Report only how many lines in the listing below contain the string "JERSEY".

*** Block opens ***

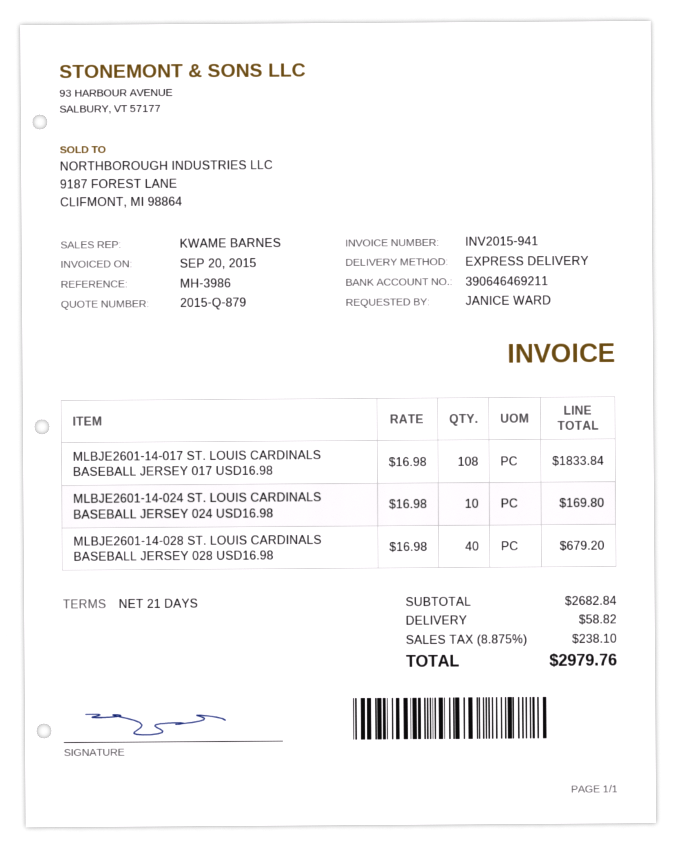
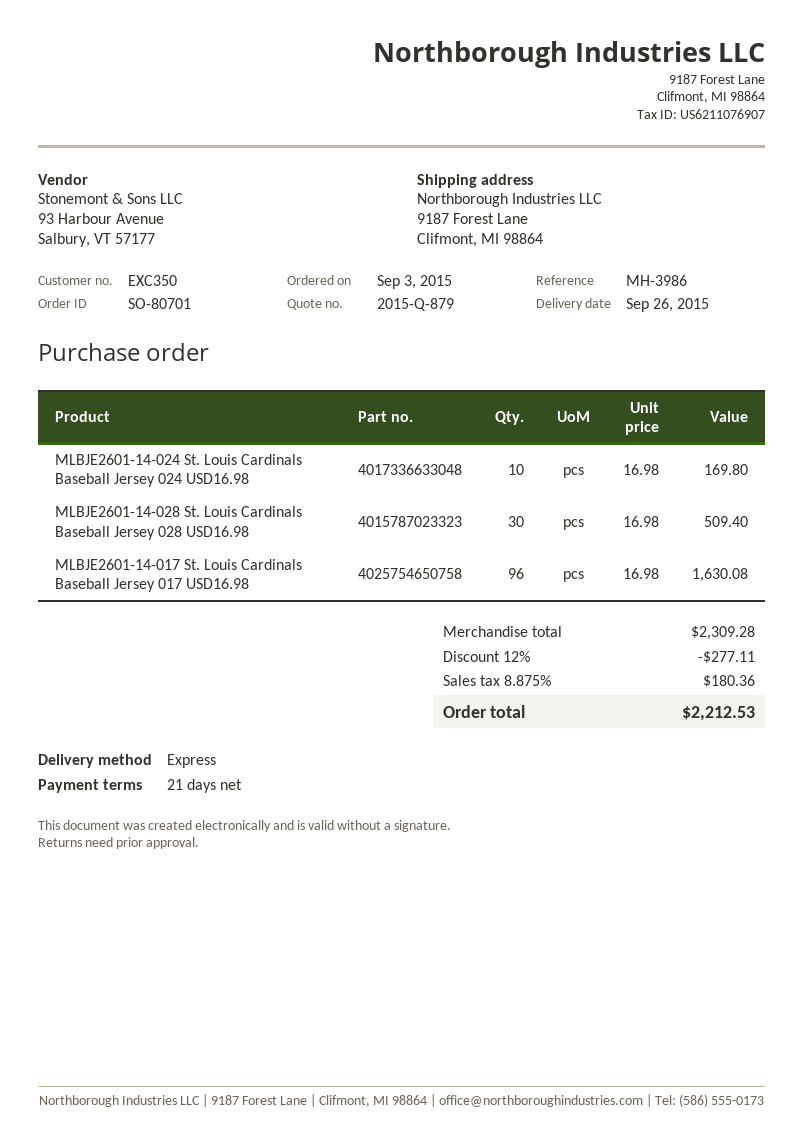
MLBJE2601-14-017 ST. LOUIS CARDINALS BASEBALL JERSEY 017 USD16.98: 108 x 16.98 = 1833.84 -> 96 x 16.98 = 1630.08
MLBJE2601-14-028 ST. LOUIS CARDINALS BASEBALL JERSEY 028 USD16.98: 40 x 16.98 = 679.20 -> 30 x 16.98 = 509.40
subtotal: 2682.84 -> 2309.28
discount: none -> 12% = 277.11
shipping: 58.82 -> none
tax: 8.875% = 238.10 -> 8.875% = 180.36
total: 2979.76 -> 2212.53

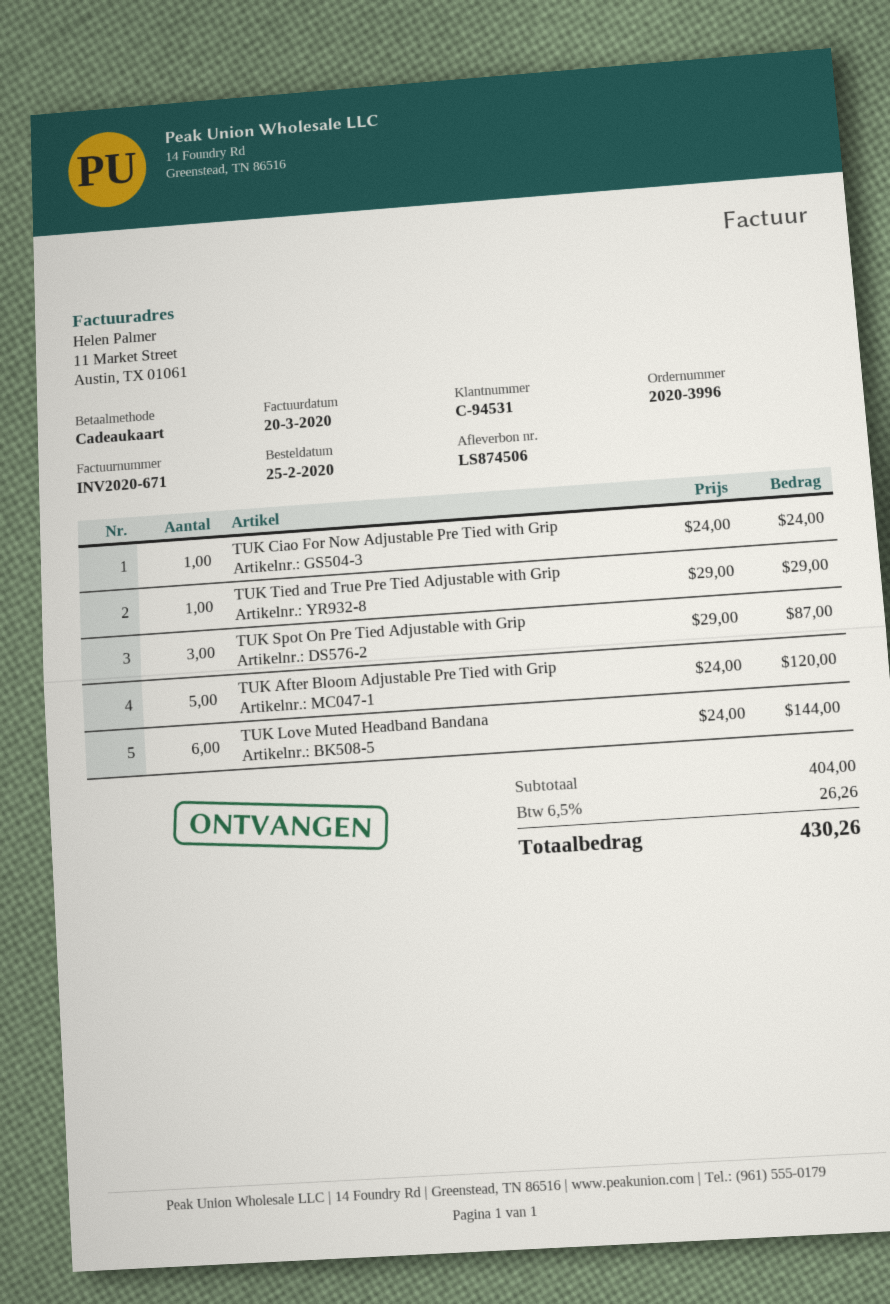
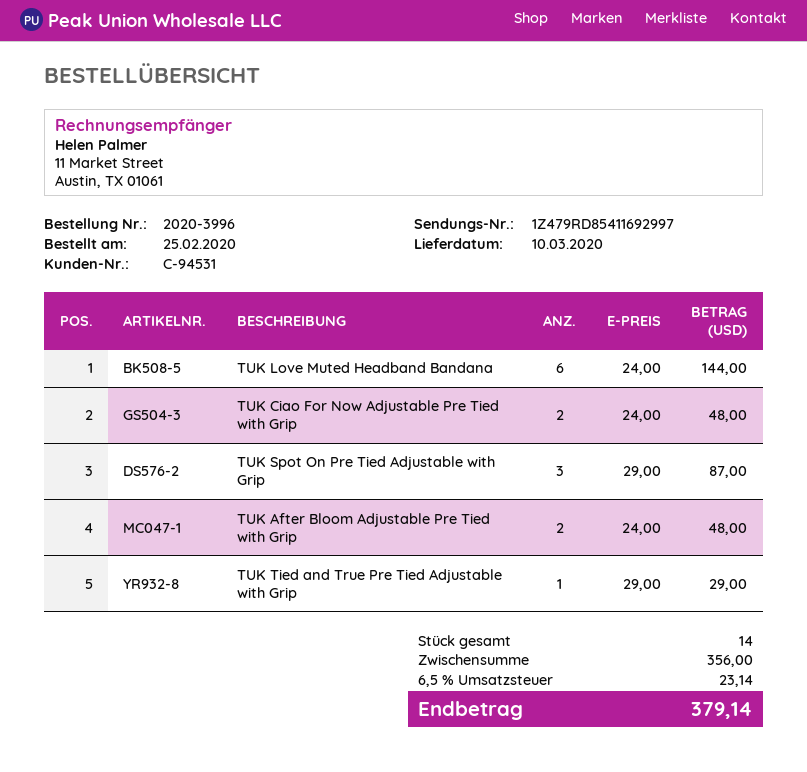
TUK Ciao For Now Adjustable Pre Tied with Grip: 1 x 24.00 = 24.00 -> 2 x 24.00 = 48.00
TUK After Bloom Adjustable Pre Tied with Grip: 5 x 24.00 = 120.00 -> 2 x 24.00 = 48.00
subtotal: 404.00 -> 356.00
tax: 6.5% = 26.26 -> 6.5% = 23.14
total: 430.26 -> 379.14

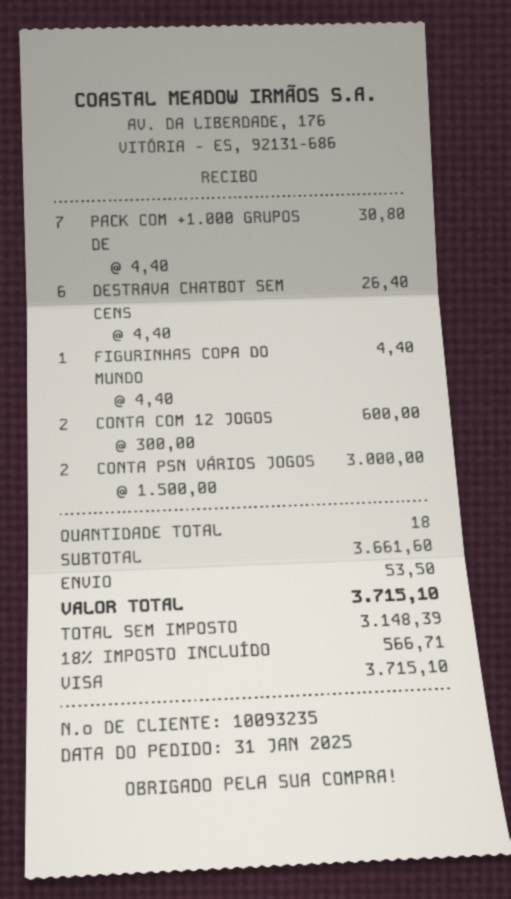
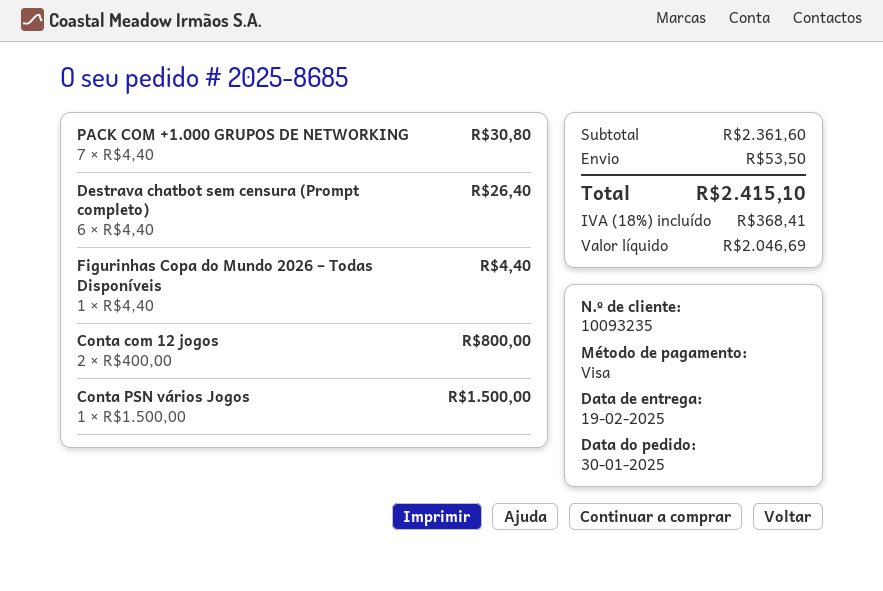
order date: 2025-01-31 -> 2025-01-30
CONTA COM 12 JOGOS: 2 x 300.00 = 600.00 -> 2 x 400.00 = 800.00
CONTA PSN VÁRIOS JOGOS: 2 x 1500.00 = 3000.00 -> 1 x 1500.00 = 1500.00
subtotal: 3661.60 -> 2361.60
net: 3148.39 -> 2046.69
tax: 18% = 566.71 -> 18% = 368.41
total: 3715.10 -> 2415.10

*** Block closes ***

:: REPLY ::
2